From "Barb Powell"<powellb@ucc.org>
Date 15 Dec 1997 11:27:14

Dec. 15, 1997
United Church of Christ
Office of Communication
Laurie Bartels, (216) 736-2213
e-mail: bartelsl@ucc.org
Hans Holznagel, (216) 736-2214
e-mail: holznagh@ucc.org
On the Web:  www.ucc.org
              
Amistad's Christian social justice legacy lives on
in Cleveland-based church agency
                                               
     CLEVELAND -- As viewers of Steven Spielberg's
latest film learn of an important event in American
history, few will probably connect the story with the
risky stands for racial and social justice still being
taken today by the spiritual heirs of the Christians
who helped free the slaves from the ship "Amistad."
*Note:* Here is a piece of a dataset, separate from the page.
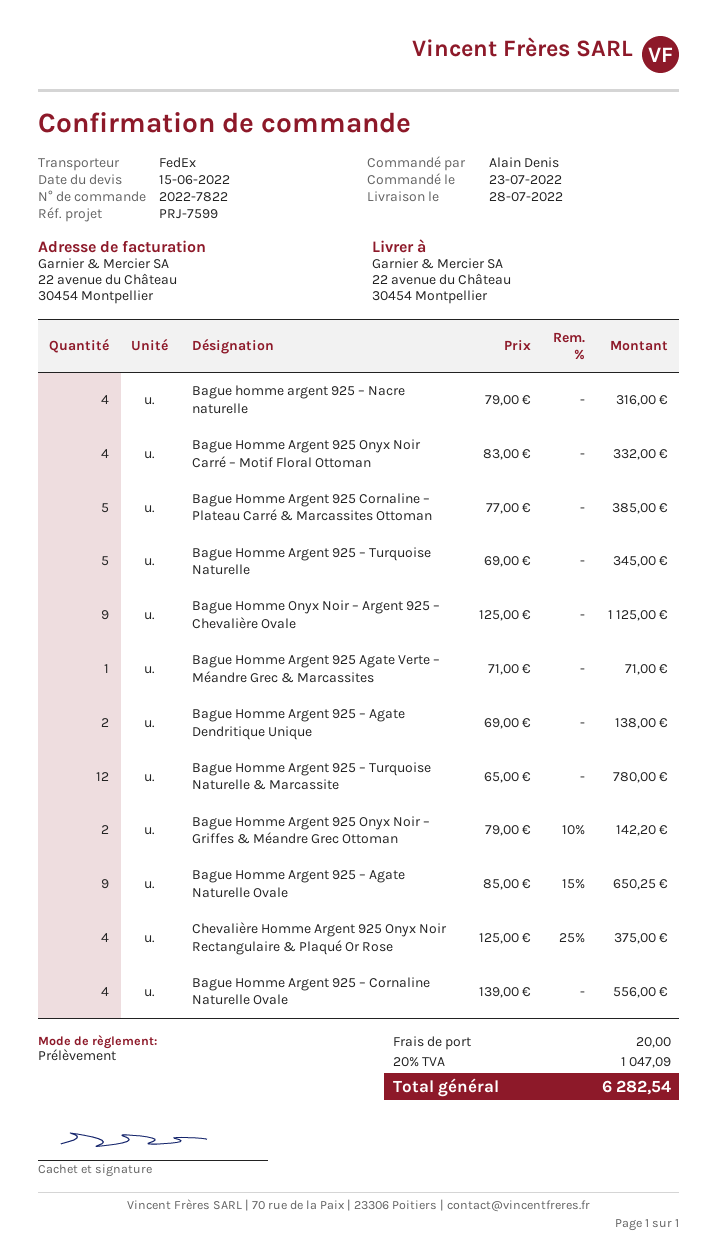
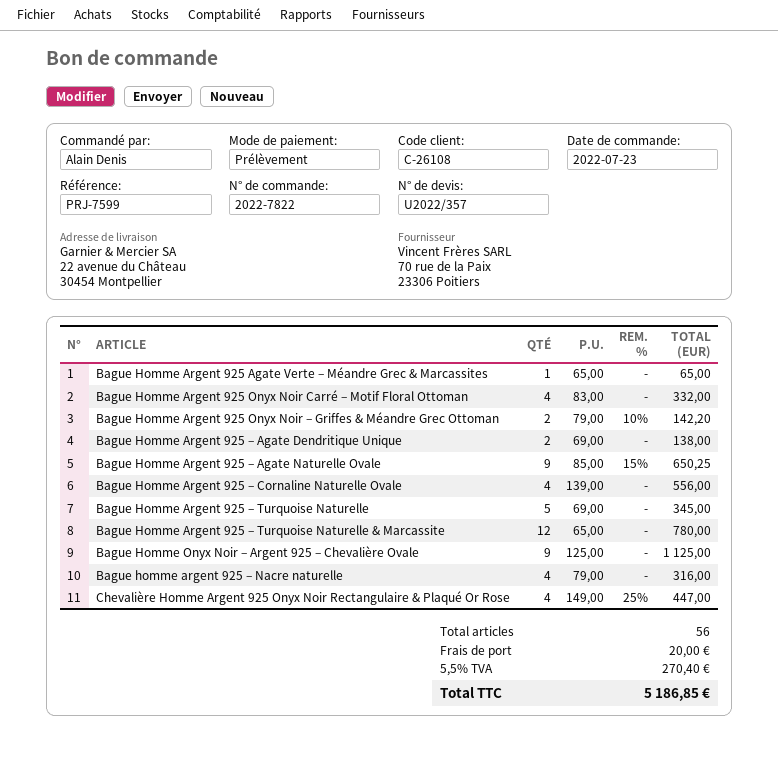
Bague Homme Argent 925 Cornaline – Plateau Carré & Marcassites Ottoman: 5 x 77.00 = 385.00 -> none
Bague Homme Argent 925 Agate Verte – Méandre Grec & Marcassites: 1 x 71.00 = 71.00 -> 1 x 65.00 = 65.00
Chevalière Homme Argent 925 Onyx Noir Rectangulaire & Plaqué Or Rose: 4 x 125.00 - 25% = 375.00 -> 4 x 149.00 - 25% = 447.00
tax: 20% = 1047.09 -> 5.5% = 270.40
total: 6282.54 -> 5186.85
     Oil paintings of events in the Amistad story, and 
of Cinque and Lewis Tappan, two characters also
featured prominently in Spielberg's film, grace the
conference room on the sixth floor of the United Church
of Christ's national office building in downtown
Cleveland.  That floor is home to the United Church
Board for Homeland Ministries, which carries on the
work of the 19th-century American Missionary
Association, founded as a result of anti-slavery
momentum created by the Amistad event. 
     Not surprisingly, the Homeland Board -- which
still has a division named the American Missionary
Association -- is involved in late-20th-century
social-justice work that is sometimes as controversial
as that of its 19th-century predecessors:
     * One of its staffers recently was arrested and 
     thrown in a Jacobs Field holding cell for
     protesting against Cleveland's major-league
     baseball team's name and logo, which many American
     Indians consider racist and demeaning.
                    
     * It was a leader among religious bodies in
     responding to the AIDS crisis of the 1980s,
     founding the AIDS National Interfaith Network.
              
     * Its years of support of farmworkers reached high
     drama in 1973. Ninety-five UCC members chartered a
     plane from a national meeting in St. Louis to a
     field in Coachella, Calif., to picket in support
     of the United Farm Workers -- and in the face of
     threats from muscular Teamsters guards who opposed
     the UFW's presence.
              
     * It quietly played a key role in placing the Rev.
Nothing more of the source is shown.